* Exercise brief
Once the line containing "MEN'S WALLET MADE OF GENUINE" is found in the entries below, reproduce it and every line after it, stopping at and including the line containing "Men's brown genuine"; reproduce nothing else, and keep each line exact.

[Edit difference data]
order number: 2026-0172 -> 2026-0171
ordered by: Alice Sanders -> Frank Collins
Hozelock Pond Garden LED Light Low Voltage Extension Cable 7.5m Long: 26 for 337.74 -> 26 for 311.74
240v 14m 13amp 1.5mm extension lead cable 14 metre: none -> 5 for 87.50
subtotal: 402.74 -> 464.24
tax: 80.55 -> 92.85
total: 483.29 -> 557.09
--
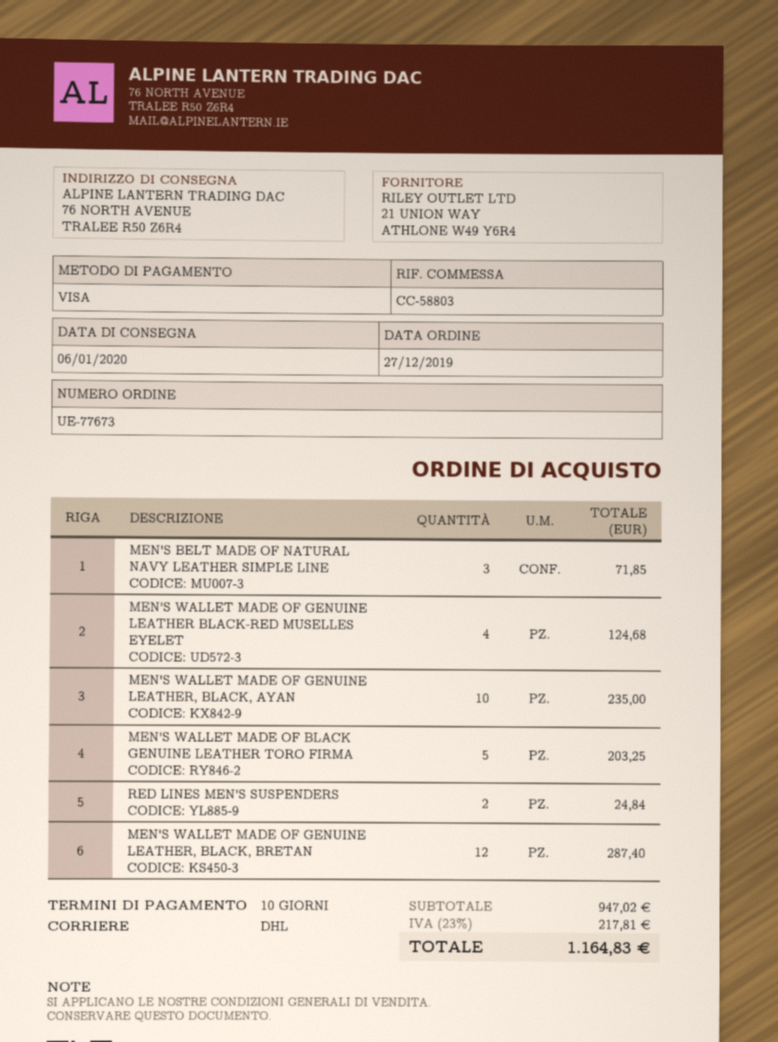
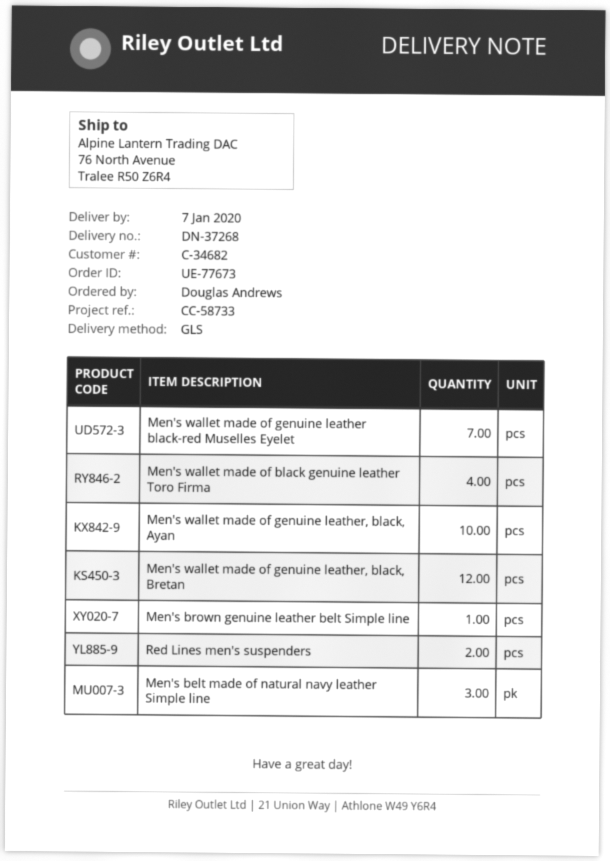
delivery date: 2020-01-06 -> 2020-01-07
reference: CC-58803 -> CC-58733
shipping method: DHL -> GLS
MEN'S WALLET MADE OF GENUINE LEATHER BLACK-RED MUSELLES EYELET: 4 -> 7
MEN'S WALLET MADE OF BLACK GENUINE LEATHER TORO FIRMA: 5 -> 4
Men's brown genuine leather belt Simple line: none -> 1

* Answer area
MEN'S WALLET MADE OF GENUINE LEATHER BLACK-RED MUSELLES EYELET: 4 -> 7
MEN'S WALLET MADE OF BLACK GENUINE LEATHER TORO FIRMA: 5 -> 4
Men's brown genuine leather belt Simple line: none -> 1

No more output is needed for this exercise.